■ EXERCISE BRIEF: Write out the data word for word and drop any picture you find.

■ GIVEN DATA:
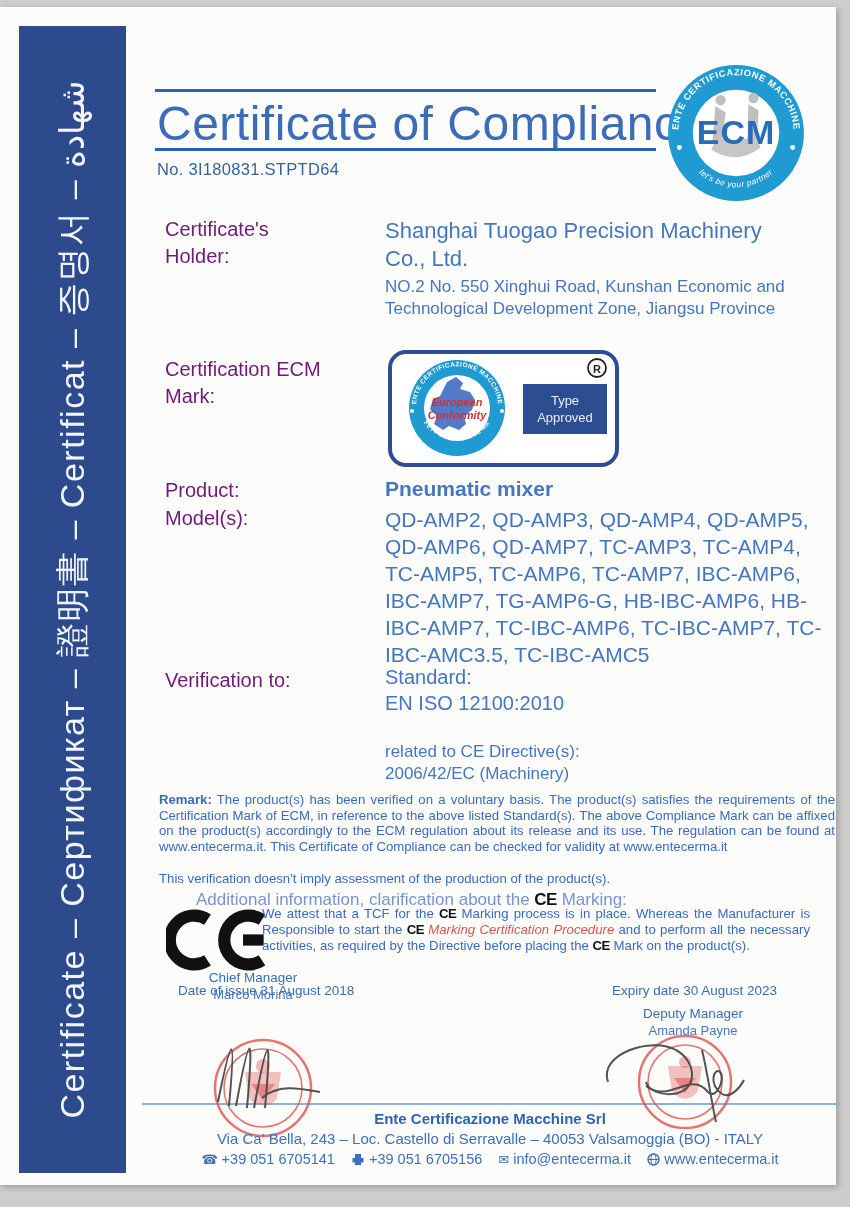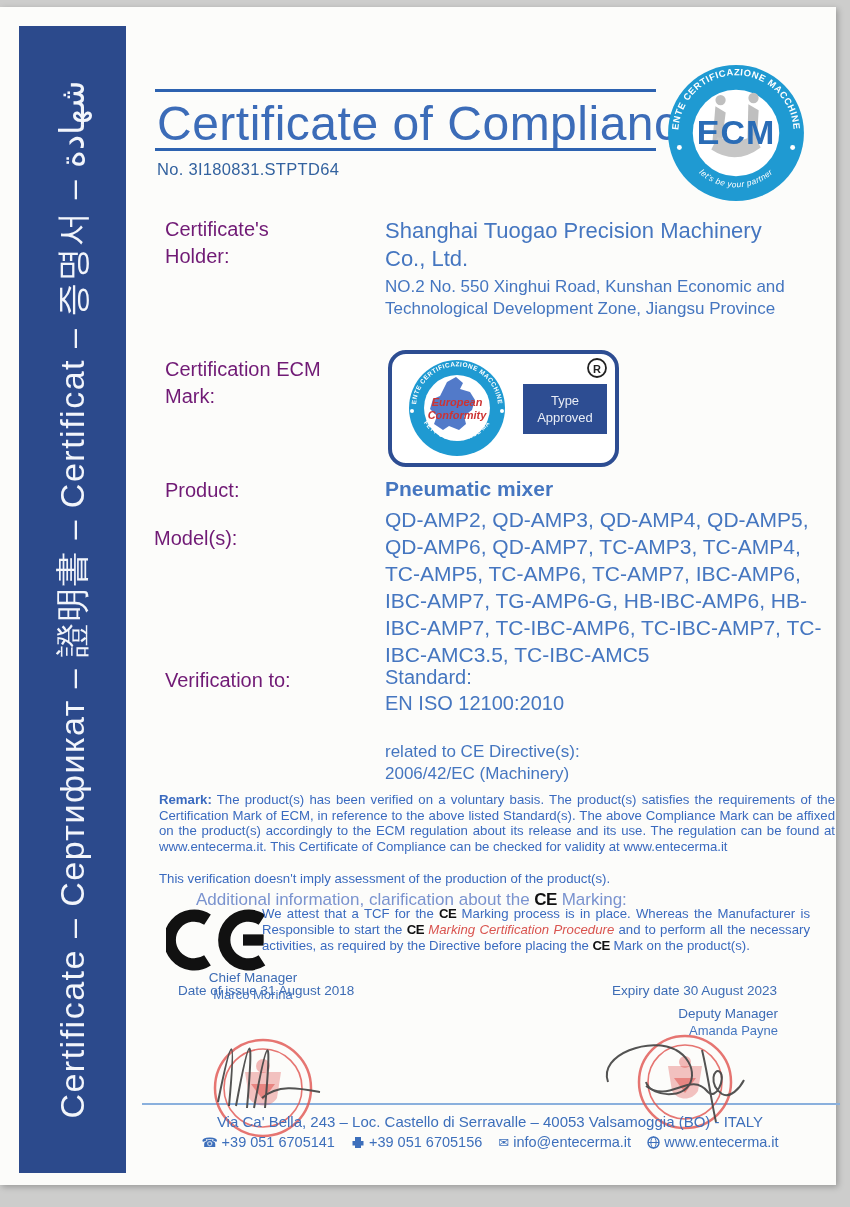--- a/index.html
+++ b/index.html
@@ -105,21 +105,21 @@
     <text x="70" y="70" text-anchor="middle" font-size="11" font-weight="bold" font-style="italic" fill="#cc3333">Conformity</text>
     <rect x="136" y="35" width="84" height="50" fill="#2d4d92"></rect>
     <text x="178" y="56" text-anchor="middle" font-size="13" fill="#e8ecf5">Type</text>
     <text x="178" y="73" text-anchor="middle" font-size="13" fill="#e8ecf5">Approved</text>
     <circle cx="210" cy="19" r="9" fill="none" stroke="#222222" stroke-width="1.8"></circle>
     <text x="210" y="23.5" text-anchor="middle" font-size="11" font-weight="bold" fill="#222222">R</text>
   </svg>
 
   <div class="lbl" style="left:165px;top:477px;">Product:</div>
   <div class="val" style="left:385px;top:477px;font-size:21px;font-weight:bold;">Pneumatic mixer</div>
-  <div class="lbl" style="left:154px;top:505px;margin-top:20px;">Model(s):</div>
+  <div class="lbl" style="left:165px;top:505px;">Model(s):</div>
   <div class="val" style="left:385px;top:506px;width:448px;font-size:21px;line-height:27px;">QD-AMP2, QD-AMP3, QD-AMP4, QD-AMP5, QD-AMP6, QD-AMP7, TC-AMP3, TC-AMP4, TC-AMP5, TC-AMP6, TC-AMP7, IBC-AMP6, IBC-AMP7, TG-AMP6-G, HB-IBC-AMP6, HB-IBC-AMP7, TC-IBC-AMP6, TC-IBC-AMP7, TC-IBC-AMC3.5, TC-IBC-AMC5</div>
 
   <div class="lbl" style="left:165px;top:667px;">Verification to:</div>
   <div class="val" style="left:385px;top:666px;font-size:20px;">Standard:</div>
   <div class="val" style="left:385px;top:692px;font-size:20px;">EN ISO 12100:2010</div>
   <div class="val" style="left:385px;top:742px;font-size:17px;">related to CE Directive(s):</div>
   <div class="val" style="left:385px;top:764px;font-size:17px;">2006/42/EC (Machinery)</div>
 
   <div class="remark"><b>Remark:</b><span> The product(s) has been verified on a voluntary basis. The product(s) satisfies the requirements of the Certification Mark of ECM, in reference to the above listed Standard(s). The above Compliance Mark can be affixed on the product(s) accordingly to the ECM regulation about its release and its use. The regulation can be found at www.entecerma.it. This Certificate of Compliance can be checked for validity at www.entecerma.it</span></div>
   <div class="remark2">This verification doesn't imply assessment of the production of the product(s).</div>
@@ -134,21 +134,21 @@
 
   <div class="attest"><span>We attest that a TCF for the </span><span class="ce-inline">CE</span><span> Marking process is in place. Whereas the Manufacturer is Responsible to start the </span><span class="ce-inline">CE</span><span class="red-it"> Marking Certification Procedure </span><span>and to perform all the necessary activities, as required by the Directive before placing the </span><span class="ce-inline">CE</span><span> Mark on the product(s).</span></div>
 
   <div class="dateline" style="left:178px;top:983px;">Date of issue 31 August 2018</div>
   <div class="dateline" style="left:612px;top:983px;">Expiry date 30 August 2023</div>
 
   <div class="sigblock" style="left:168px;top:970px;">
     <div class="sigrole">Chief Manager</div>
     <div class="signame">Marco Morina</div>
   </div>
-  <div class="sigblock" style="left:608px;top:1006px;text-align:right;">
+  <div class="sigblock" style="left:608px;top:1006px;">
     <div class="sigrole">Deputy Manager</div>
     <div class="signame">Amanda Payne</div>
   </div>
 
   <svg class="stamp" style="left:196px;top:1014px;" width="140" height="140" viewBox="0 0 140 140">
     <circle cx="67" cy="74" r="48" fill="none" stroke="#e0534f" stroke-width="2.5" opacity="0.8"></circle>
     <circle cx="67" cy="74" r="39" fill="none" stroke="#e0534f" stroke-width="1.6" opacity="0.8"></circle>
     <path d="M49,58 h36 l-4,26 c-6,10 -22,10 -28,0 z" fill="#e0534f" opacity="0.35"></path>
     <circle cx="67" cy="52" r="7" fill="#e0534f" opacity="0.4"></circle>
     <path d="M55,70 l24,0 -12,16 z" fill="#e0534f" opacity="0.55"></path>
@@ -167,20 +167,21 @@
     <path d="M84,58 l22,0 -11,15 z" fill="#e0534f" opacity="0.55"></path>
     <g fill="none" stroke="#4a4a4a" stroke-width="2" opacity="0.95">
       <path d="M18,62 C8,34 62,16 86,30 C108,42 108,72 82,74 C70,75 58,70 56,62"></path>
       <path d="M56,66 C80,84 100,50 118,72 C126,81 136,58 130,52 C124,47 118,64 132,74 C140,79 150,68 154,60"></path>
       <path d="M112,30 C118,55 122,85 126,102"></path>
     </g>
   </svg>
 
   <div class="footer-rule"></div>
   <div class="footer">
+    <div class="company">Ente Certificazione Macchine Srl</div>
     <div class="addr">Via Ca' Bella, 243 – Loc. Castello di Serravalle – 40053 Valsamoggia (BO) - ITALY</div>
     <div class="contact">
       <span class="seg"><span class="iconglyph">☎</span> <span>+39 051 6705141</span></span>
       <span class="seg"><svg style="display:inline-block;vertical-align:-2px;" width="14" height="13" viewBox="0 0 14 13">
             <rect x="4" y="1" width="6" height="4" fill="#3d6fbb"></rect>
             <rect x="1.5" y="5" width="11" height="4.5" fill="#3d6fbb"></rect>
             <rect x="4" y="9" width="6" height="3" fill="#3d6fbb"></rect>
           </svg> <span>+39 051 6705156</span></span>
       <span class="seg"><span class="iconglyph">✉</span> <span>info@entecerma.it</span></span>
       <span class="seg"><svg style="display:inline-block;vertical-align:-2px;" width="13" height="13" viewBox="0 0 13 13">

■ RESULT OF THE TASK:
--- a/index.html
+++ b/index.html
@@ -105,21 +105,21 @@
     <text x="70" y="70" text-anchor="middle" font-size="11" font-weight="bold" font-style="italic" fill="#cc3333">Conformity</text>
     <rect x="136" y="35" width="84" height="50" fill="#2d4d92"></rect>
     <text x="178" y="56" text-anchor="middle" font-size="13" fill="#e8ecf5">Type</text>
     <text x="178" y="73" text-anchor="middle" font-size="13" fill="#e8ecf5">Approved</text>
     <circle cx="210" cy="19" r="9" fill="none" stroke="#222222" stroke-width="1.8"></circle>
     <text x="210" y="23.5" text-anchor="middle" font-size="11" font-weight="bold" fill="#222222">R</text>
   </svg>
 
   <div class="lbl" style="left:165px;top:477px;">Product:</div>
   <div class="val" style="left:385px;top:477px;font-size:21px;font-weight:bold;">Pneumatic mixer</div>
-  <div class="lbl" style="left:154px;top:505px;margin-top:20px;">Model(s):</div>
+  <div class="lbl" style="left:165px;top:505px;">Model(s):</div>
   <div class="val" style="left:385px;top:506px;width:448px;font-size:21px;line-height:27px;">QD-AMP2, QD-AMP3, QD-AMP4, QD-AMP5, QD-AMP6, QD-AMP7, TC-AMP3, TC-AMP4, TC-AMP5, TC-AMP6, TC-AMP7, IBC-AMP6, IBC-AMP7, TG-AMP6-G, HB-IBC-AMP6, HB-IBC-AMP7, TC-IBC-AMP6, TC-IBC-AMP7, TC-IBC-AMC3.5, TC-IBC-AMC5</div>
 
   <div class="lbl" style="left:165px;top:667px;">Verification to:</div>
   <div class="val" style="left:385px;top:666px;font-size:20px;">Standard:</div>
   <div class="val" style="left:385px;top:692px;font-size:20px;">EN ISO 12100:2010</div>
   <div class="val" style="left:385px;top:742px;font-size:17px;">related to CE Directive(s):</div>
   <div class="val" style="left:385px;top:764px;font-size:17px;">2006/42/EC (Machinery)</div>
 
   <div class="remark"><b>Remark:</b><span> The product(s) has been verified on a voluntary basis. The product(s) satisfies the requirements of the Certification Mark of ECM, in reference to the above listed Standard(s). The above Compliance Mark can be affixed on the product(s) accordingly to the ECM regulation about its release and its use. The regulation can be found at www.entecerma.it. This Certificate of Compliance can be checked for validity at www.entecerma.it</span></div>
   <div class="remark2">This verification doesn't imply assessment of the production of the product(s).</div>
@@ -134,21 +134,21 @@
 
   <div class="attest"><span>We attest that a TCF for the </span><span class="ce-inline">CE</span><span> Marking process is in place. Whereas the Manufacturer is Responsible to start the </span><span class="ce-inline">CE</span><span class="red-it"> Marking Certification Procedure </span><span>and to perform all the necessary activities, as required by the Directive before placing the </span><span class="ce-inline">CE</span><span> Mark on the product(s).</span></div>
 
   <div class="dateline" style="left:178px;top:983px;">Date of issue 31 August 2018</div>
   <div class="dateline" style="left:612px;top:983px;">Expiry date 30 August 2023</div>
 
   <div class="sigblock" style="left:168px;top:970px;">
     <div class="sigrole">Chief Manager</div>
     <div class="signame">Marco Morina</div>
   </div>
-  <div class="sigblock" style="left:608px;top:1006px;text-align:right;">
+  <div class="sigblock" style="left:608px;top:1006px;">
     <div class="sigrole">Deputy Manager</div>
     <div class="signame">Amanda Payne</div>
   </div>
 
   <svg class="stamp" style="left:196px;top:1014px;" width="140" height="140" viewBox="0 0 140 140">
     <circle cx="67" cy="74" r="48" fill="none" stroke="#e0534f" stroke-width="2.5" opacity="0.8"></circle>
     <circle cx="67" cy="74" r="39" fill="none" stroke="#e0534f" stroke-width="1.6" opacity="0.8"></circle>
     <path d="M49,58 h36 l-4,26 c-6,10 -22,10 -28,0 z" fill="#e0534f" opacity="0.35"></path>
     <circle cx="67" cy="52" r="7" fill="#e0534f" opacity="0.4"></circle>
     <path d="M55,70 l24,0 -12,16 z" fill="#e0534f" opacity="0.55"></path>
@@ -167,20 +167,21 @@
     <path d="M84,58 l22,0 -11,15 z" fill="#e0534f" opacity="0.55"></path>
     <g fill="none" stroke="#4a4a4a" stroke-width="2" opacity="0.95">
       <path d="M18,62 C8,34 62,16 86,30 C108,42 108,72 82,74 C70,75 58,70 56,62"></path>
       <path d="M56,66 C80,84 100,50 118,72 C126,81 136,58 130,52 C124,47 118,64 132,74 C140,79 150,68 154,60"></path>
       <path d="M112,30 C118,55 122,85 126,102"></path>
     </g>
   </svg>
 
   <div class="footer-rule"></div>
   <div class="footer">
+    <div class="company">Ente Certificazione Macchine Srl</div>
     <div class="addr">Via Ca' Bella, 243 – Loc. Castello di Serravalle – 40053 Valsamoggia (BO) - ITALY</div>
     <div class="contact">
       <span class="seg"><span class="iconglyph">☎</span> <span>+39 051 6705141</span></span>
       <span class="seg"><svg style="display:inline-block;vertical-align:-2px;" width="14" height="13" viewBox="0 0 14 13">
             <rect x="4" y="1" width="6" height="4" fill="#3d6fbb"></rect>
             <rect x="1.5" y="5" width="11" height="4.5" fill="#3d6fbb"></rect>
             <rect x="4" y="9" width="6" height="3" fill="#3d6fbb"></rect>
           </svg> <span>+39 051 6705156</span></span>
       <span class="seg"><span class="iconglyph">✉</span> <span>info@entecerma.it</span></span>
       <span class="seg"><svg style="display:inline-block;vertical-align:-2px;" width="13" height="13" viewBox="0 0 13 13">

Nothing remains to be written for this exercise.